Traditionally, at least the way I was taught, demi-glace di viande starts from veal stock. Why veal and not beef? Collagen. Collagen, found mostly in bones, is what gives stock its flavor, and its thickness. Because veal bones have 3 or 4 times the collagen of a mature cow, serious sauciers use only veal bones in their brown stock.
So traditional demi-glace takes 3 steps. Creating a brown stock, creating a brown sauce from 1/2 of the stock called espagnole, then combining the stock and the sauce and reducing that by 50% to make a demi-glace. A good demi-glace will make a foodie weep, but reducing demi-glace until it's a syrup called glacé yields something so rich and decadent it'll make you cry. I think you all know how to make stock, so I'll skip that, and making espagnole just involves making a brown roux and adding some more of the mirepoix that you created the stock with.
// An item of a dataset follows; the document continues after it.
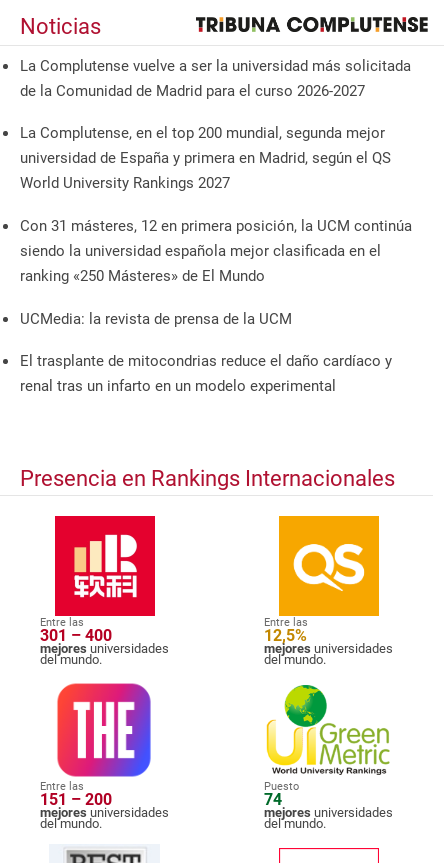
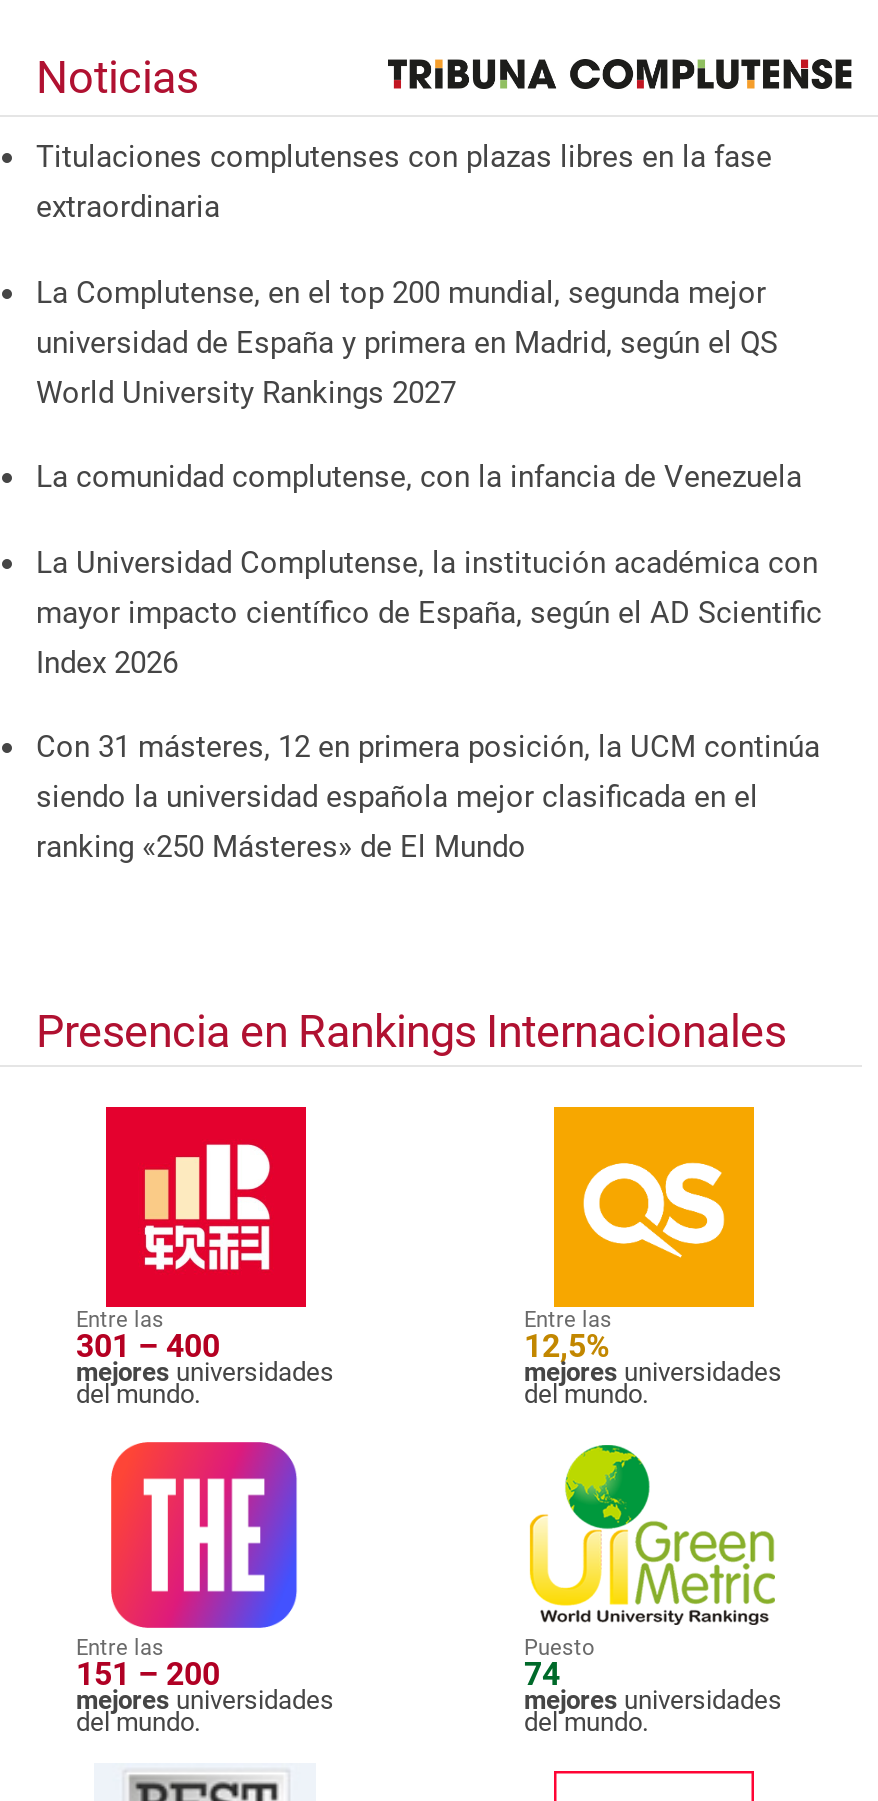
[20,57,411,100] La Complutense vuelve a ser la universidad más solicitada | de la Comunidad de Madrid para el curso 2026-2027 -> [36,139,772,225] Titulaciones complutenses con plazas libres en la fase | extraordinaria
none -> [36,459,822,680] La comunidad complutense, con la infancia de Venezuela | La Universidad Complutense, la institución académica con | mayor impacto científico de España, según el AD Scientific | Index 2026
moved [20,217,412,285] -> [36,729,820,865]: Con 31 másteres, 12 en primera posición, la UCM continúa | siendo la universidad española mejor clasificada en el | ranking «250 Másteres» de El Mundo
[20,310,392,395] UCMedia: la revista de prensa de la UCM | El trasplante de mitocondrias reduce el daño cardíaco y | renal tras un infarto en un modelo experimental -> none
There is also a nouvelle technique to making demi, as well. The nouvelle technique simply reduces the stock without any roux. Which is better? Subjectively, a well made nouvelle demi is a smoother sauce because it doesn't have any flour in it, which some connoisseurs find objectionable, but because it takes so much longer to reduce I find that a lot of them taste 'fried' to me. It's important to add aromatics again during the process to keep it tasting 'fresh', and patience is absolutely critical. I've had large quantities of demi reduce for the better part of two days until they were right.
You have to have veal bones to make nouvelle demi, whereas you can get away with using leftover beef and pork bones to make a traditional demi, which is what I did. I keep bones left from trimming out beef and pork in the freezer until I have enough of them to make stock. I also had some pork broth left over in there, so I used that as well. I roasted the bones with some onions, carrots, and celery and spread a little tomato paste on the bones once they were starting to brown. I made a brown roux while the stock was simmering away, then divided the stock in half once it was done to create my espagnole. I reduced the espagnole a bit, then combined them and reduced it by 50% or so.
How is "semi-glace" compared to a real demi? While it doesn't have quite the same mouth feel that it would with veal bones, it's quite good and the color was right. You can pay around $5.00 for a cup of demi, so if you have the time, it's well worth it. It took me about 8 or 9 hours to do this, but other than my time, it was free!